Hier müssten wir uns (alle, zumindest mein Bruder und ich) viel besser informieren. Kann es wirklich sein, dass jemand mit einer solchen Krankheit nach einem Jahr Arbeitslosigkeit in die Sozialhilfe fällt und anschließend eine nicht vollständige Rente erhält?
Aber auch ich kümmer mich nicht. Ich schiebe es so oft so weit weg von mir. Bis immer wieder etwas kommt, um das ich nicht drumrum komme. Etwas, das mir wieder das Brett vor den Kopf schleudert: das gehört einfach zu deinem Leben.
Ich möchte auf meine Familie nicht mit dem Finger zeigen, weil ich selbst unter meinen Möglichkeiten bleibe. Aber ich habe das Gefühl, wenn ich das Gespräch und Möglichkeiten suche mit ihnen, dann werden mir nicht unbedingt Hände gereicht. Und das macht es mir gerade sehr schwer. Denn auch mein Kumpel, der in der Psy*chiatrie Er*langen arbeitet, meint: ihr müsst alle an einem Strang ziehen. Das fühle ich gerade nicht. Aber ich glaube, dass es aus Hoffnungs- und Hilflosigkeit resultiert. Nicht aus Unwille. Und auch daraus, dass es unangenehm ist. Es tut weh.
Das schlimmste ist tatsächlich der komplette Verlust der Bindung zu meiner Mutter. Ein immerwährendes Abschiednehmen, Gewöhnen an eine Situation. Bzw. nicht nur das, sondern eigentlich auch Kämpfen gegen diese Situation (mir fehlt die Kraft so oft). Meine Mama fehlt mir so sehr. Die nervigen Fragen, ob ich Socken brauche. Ob ich zum Essen komme. Ob wir Radfahren. Und selbst wenn sie so etwas fragt (sagt), wie "ich komme dich besuchen", dann stellen sich mir alle Haare auf. Weil ich dann ständig eine Person vor mir habe, die ich nicht mehr erkenne. Und die ich doch so sehr liebe. Mir tut das alles zu sehr weh, als dass ich mich damit beschäftigen könnte, aber es ist ein Teufelskreis.

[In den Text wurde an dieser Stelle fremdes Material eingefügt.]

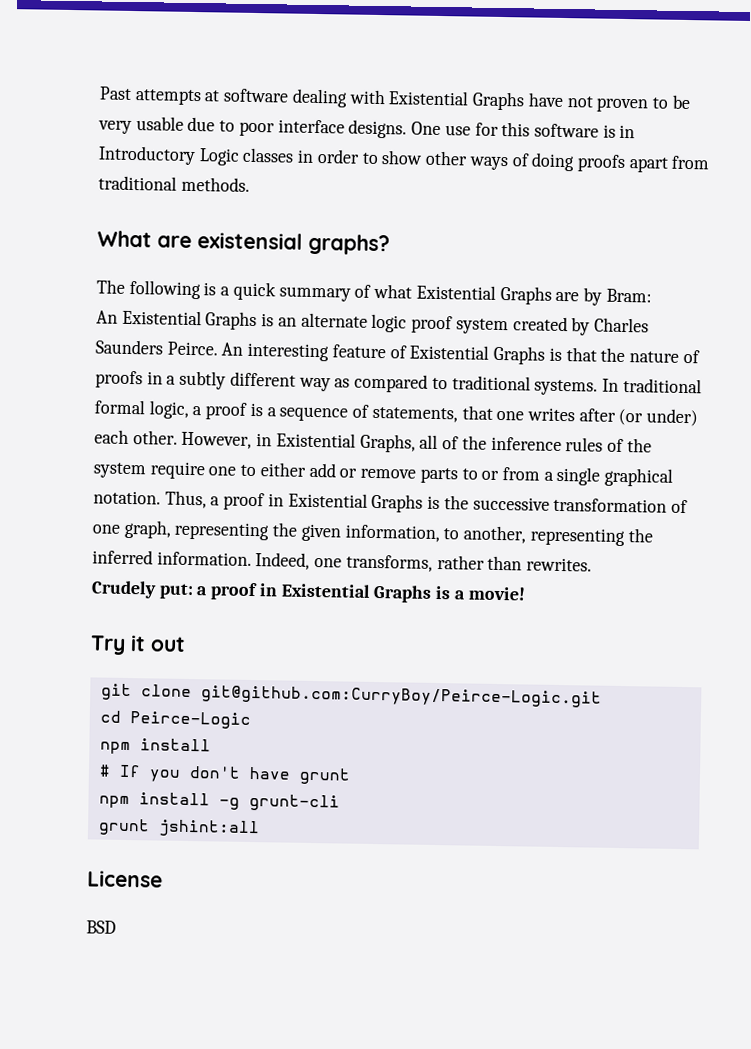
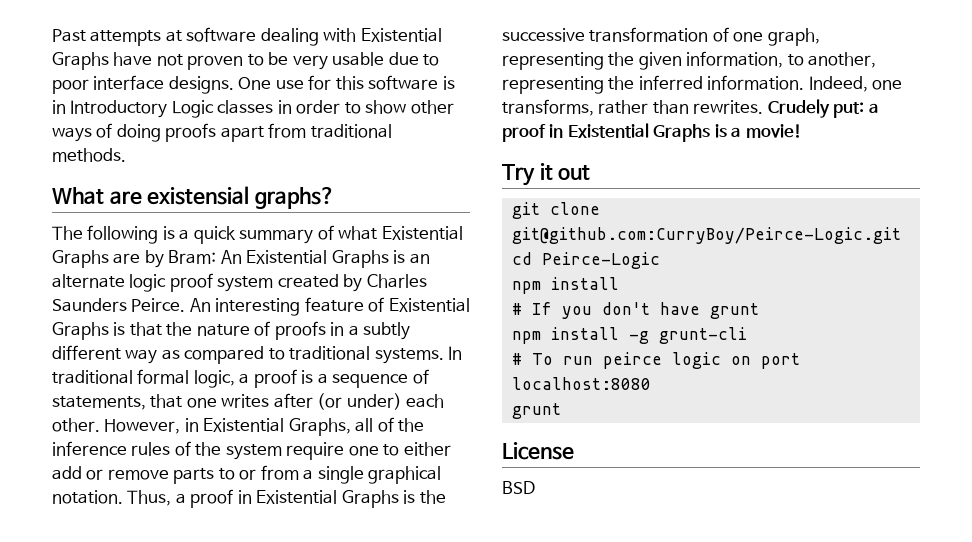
(652, 295) // -> (217, 257) none
(593, 564) // -> (764, 107) none
[97,818,260,838] // grunt jshint:all -> [511,352,800,369] [511,377,651,390] [511,403,561,419] // # To run peirce logic on port localhost:8080 // grunt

Letzte Woche kam etwas dazu. Meine beste Freundin arbeitet bei einer Bu*ndes*ta*gsabgeordn*eten der Grü*nen (das weiß meine Mama nicht - Ironie des Schicksals). Und sie hat mich angerufen. Und gesagt, dass meine Mutter an dieses Büro geschrieben hat. Sie hat mir die Unterlagen gesendet und käme sicher in Teufels Küche, wenn rauskäme, dass sie Unterlagen aus dem Büro gegeben hat. Aber sie meinte: "Oka. Du bist meine Freundin. Und ich finde, du solltest das alles wissen."
Die Inhalte des Schreibens haben mich nicht überrascht. Und fast erleichtert war ich, dass sie nun vielleicht eine konkretere Vorstellung davon hat, was mit meiner Mama ist. Man kann es sonst so schwer vermitteln.
Sie hat an so viele Stellen geschrieben. Es würde mich nicht wundern wenn meine Mutter deutschlandweit irgendwann an sämtlichen Ämtern/ Stellen so bekannt ist wie ein bunter Hund. Staatsanwälte, Ärztekammern, Institute, Polizei, Presse.
Ich würde mir einen Hafen, Ruhepunkt auch sehr wünschen. Habe mich am Freitag nach einer Gruppe erkundigt, Rückmeldung erhalten und heute telefoniert. Wenn mir die Gruppe zusagt, werde ich dort ab dem 9.5. immer aufschlagen. Und hoffen, hoffen, hoffen. Ich hätt gern meine Mama zurück, solang sie noch lebt.
Danke, ich schätze Ihre Kommentare sehr, allein schon, weil Sie mich immer so zum Nachdenken anregen. Und solche Gedanken wie geschrieben nach sich ziehen. Manchmal brauche ich einfach die richtigen Fragen.